• _Exercise objective_: Return the count of lines in the records that include the string "Bumper", and nothing besides it.

++++ Provided material ++++

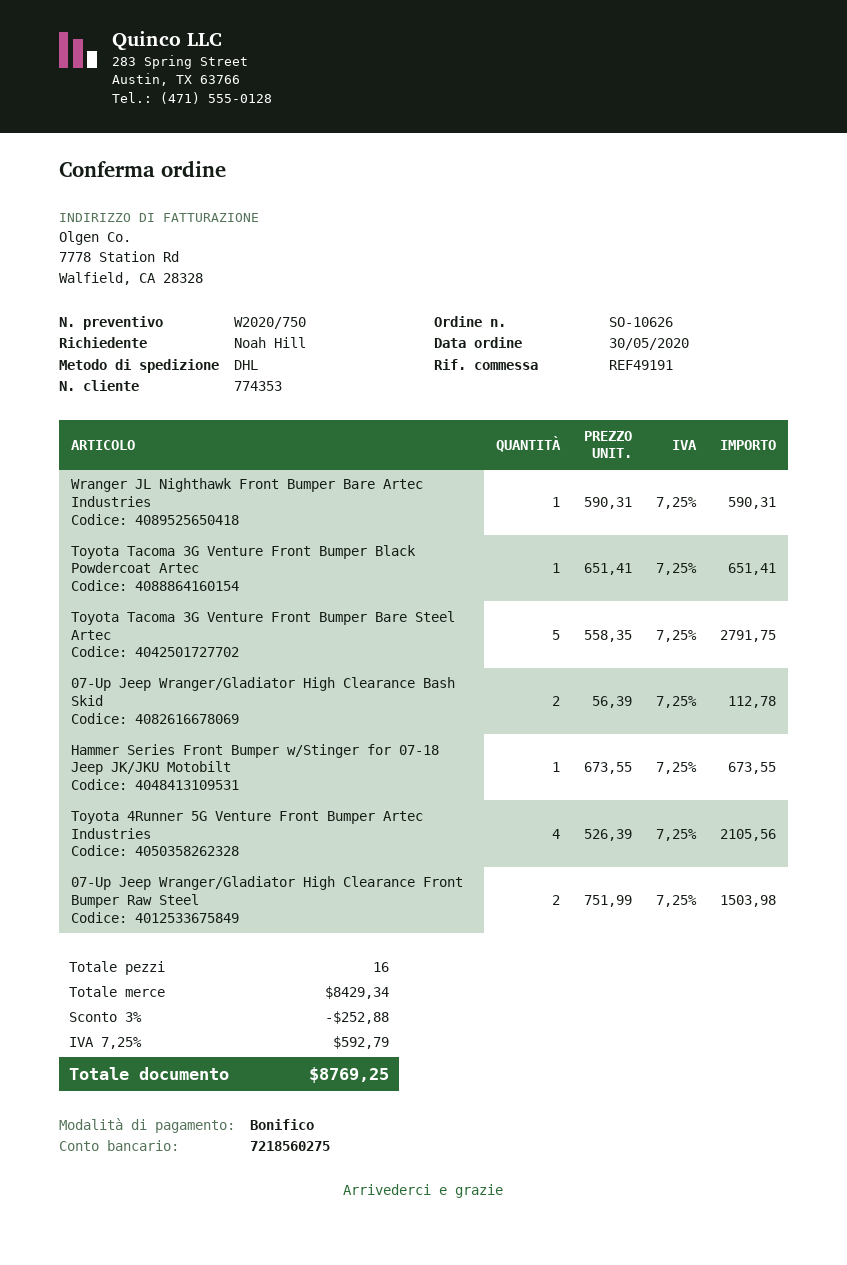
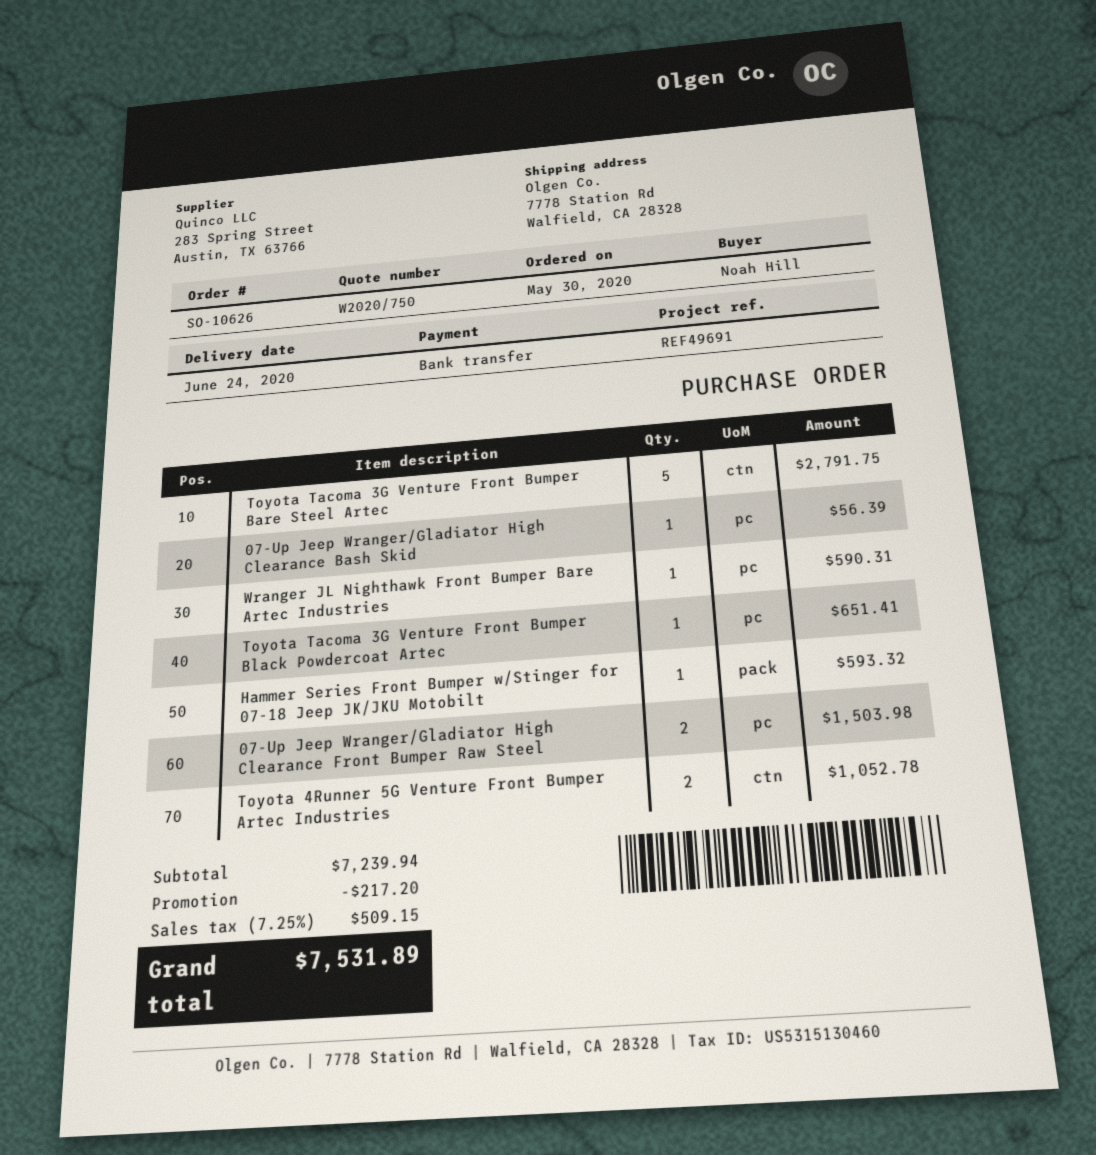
reference: REF49191 -> REF49691
07-Up Jeep Wranger/Gladiator High Clearance Bash Skid: 2 for 112.78 -> 1 for 56.39
Hammer Series Front Bumper w/Stinger for 07-18 Jeep JK/JKU Motobilt: 1 for 673.55 -> 1 for 593.32
Toyota 4Runner 5G Venture Front Bumper Artec Industries: 4 for 2105.56 -> 2 for 1052.78
subtotal: 8429.34 -> 7239.94
discount: 252.88 -> 217.20
tax: 7.25% = 592.79 -> 7.25% = 509.15
total: 8769.25 -> 7531.89

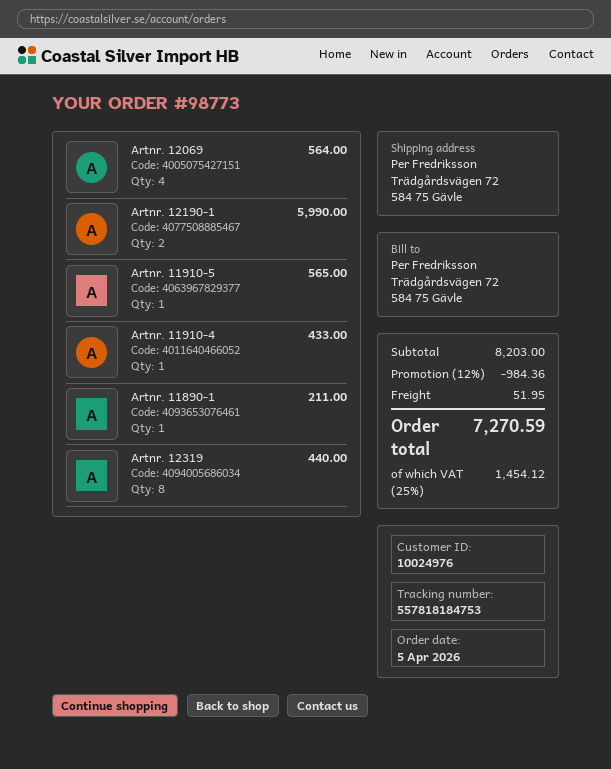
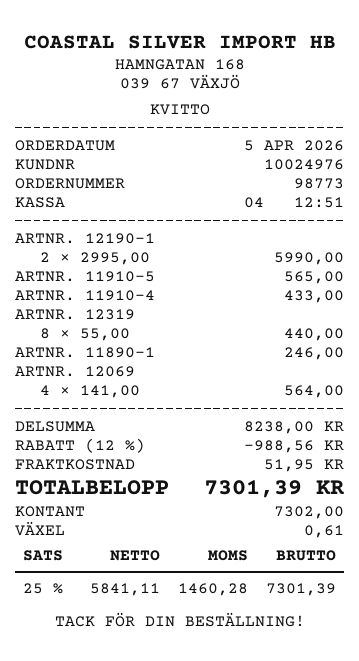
Artnr. 11890-1: 1 for 211.00 -> 1 for 246.00
subtotal: 8203.00 -> 8238.00
discount: 12% = 984.36 -> 12% = 988.56
tax: 25% = 1454.12 -> 25% = 1460.28
total: 7270.59 -> 7301.39

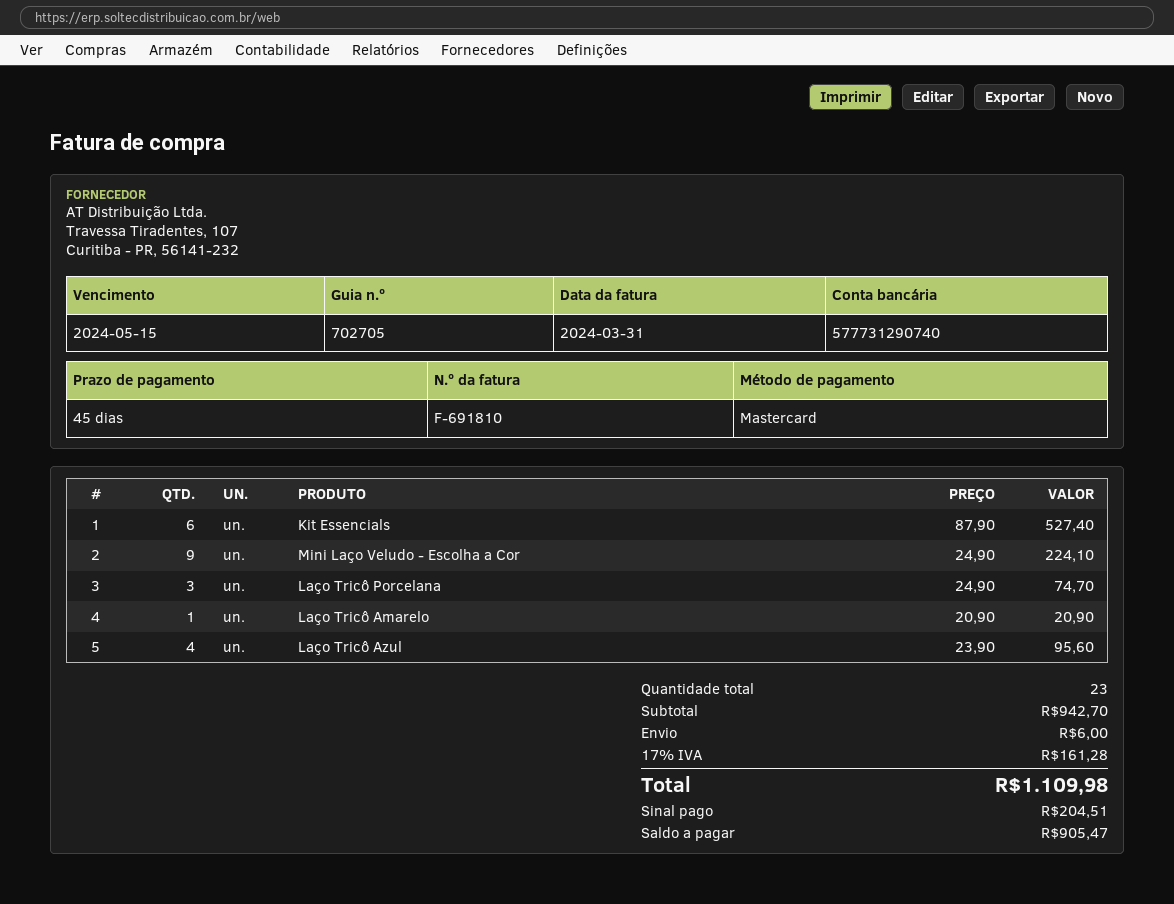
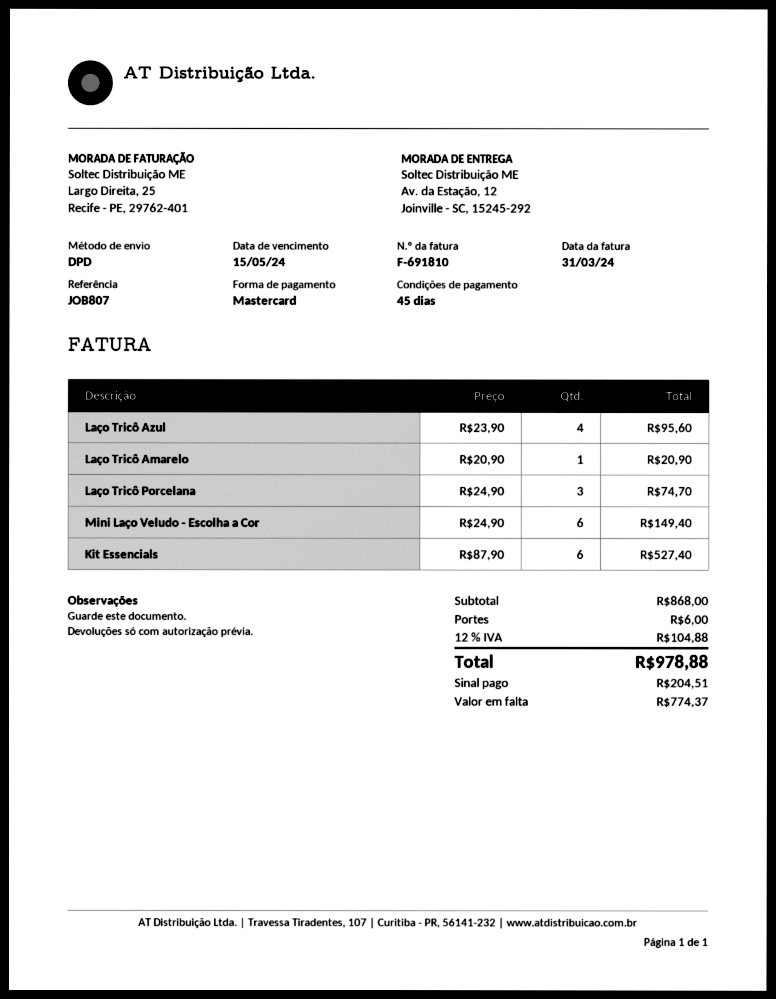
Mini Laço Veludo - Escolha a Cor: 9 x 24.90 = 224.10 -> 6 x 24.90 = 149.40
subtotal: 942.70 -> 868.00
tax: 17% = 161.28 -> 12% = 104.88
total: 1109.98 -> 978.88
balance: 905.47 -> 774.37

++++

• _Exercise result_: 2